The present embodiment provides a mode in which moving images being captured by the imaging apparatuses 14 of the head-mounted display 100 are displayed with a small delay, thereby allowing the user to see the state of the real space in the direction the user is facing, as it is. Hereinafter, such a mode is referred to as a “see-through mode.” For example, the head-mounted display 100 automatically operates in the see-through mode during a period when an image of content is not displayed.
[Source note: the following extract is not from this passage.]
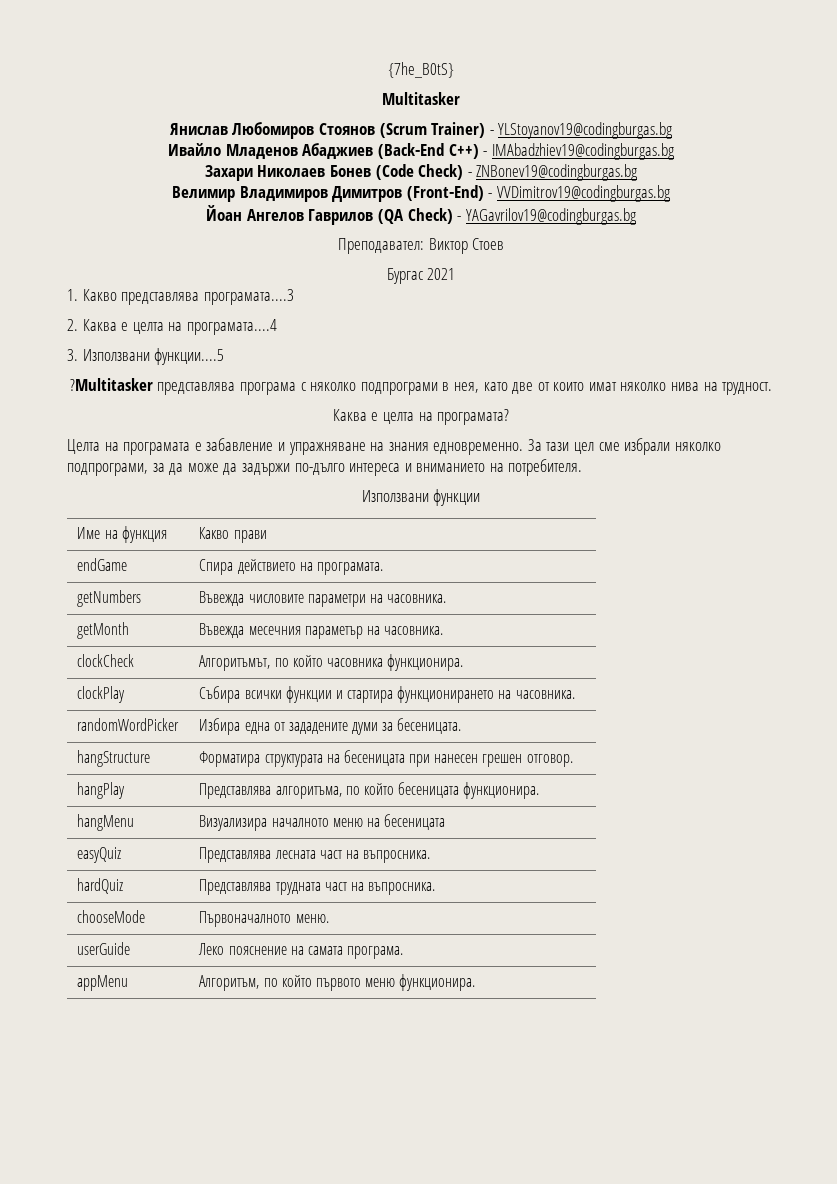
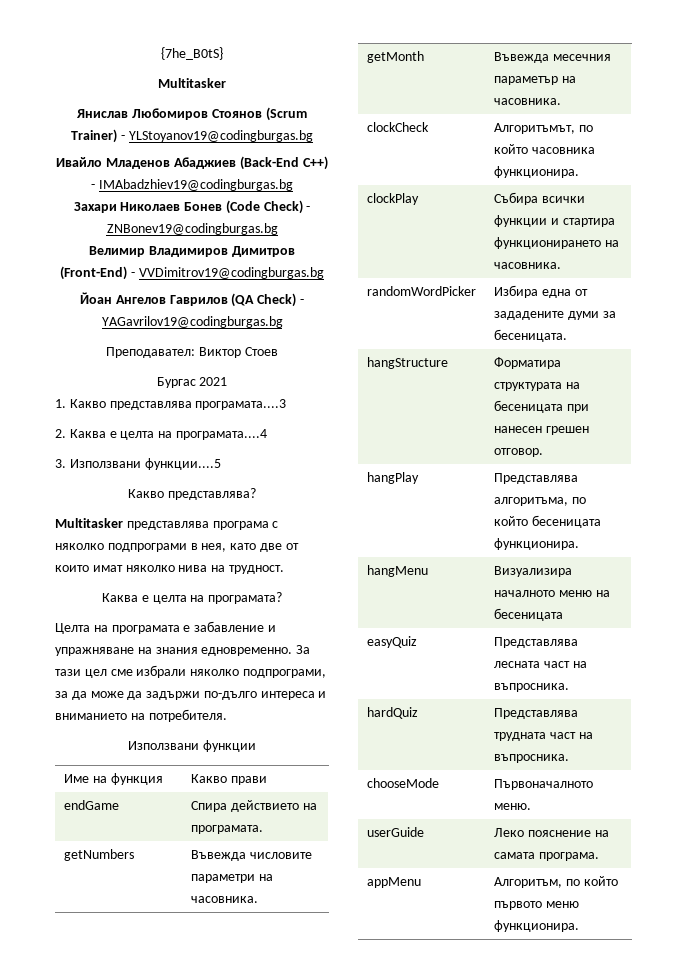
- ?Multitasker представлява програма с няколко подпрограми в нея, като две от които имат няколко нива на трудност.
+ Какво представлява?
+ Multitasker представлява програма с няколко подпрограми в нея, като две от които имат няколко нива на трудност.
Accordingly, the user can check his or her surroundings without removing the head-mounted display 100, for example, before the start of the content, after the end of the content, or at the time of the interruption of the content. In addition, the see-through mode may be started when the user explicitly performs an operation, or may be started or finished according to the situation such as when a play area is set or when the user deviates from the play area. Here, the play area is a range of the real world in which the user viewing a virtual world by the head-mounted display 100 can move around, and is, for example, a range in which safe movement is guaranteed without colliding with surrounding objects.
Images captured by the imaging apparatuses 14 can also be used as images of content. For example, AR and MR can be realized by synthesizing CG of a virtual object with the captured image such that the position, posture, and movement of the virtual object match those of a real object in the fields of view of the imaging apparatuses 14, and displaying the resultant image. In addition, regardless of whether or not the captured image is included in the display, the captured image is analyzed, and hence, the position, posture, and movement of the object to be drawn can be decided according to the analysis result.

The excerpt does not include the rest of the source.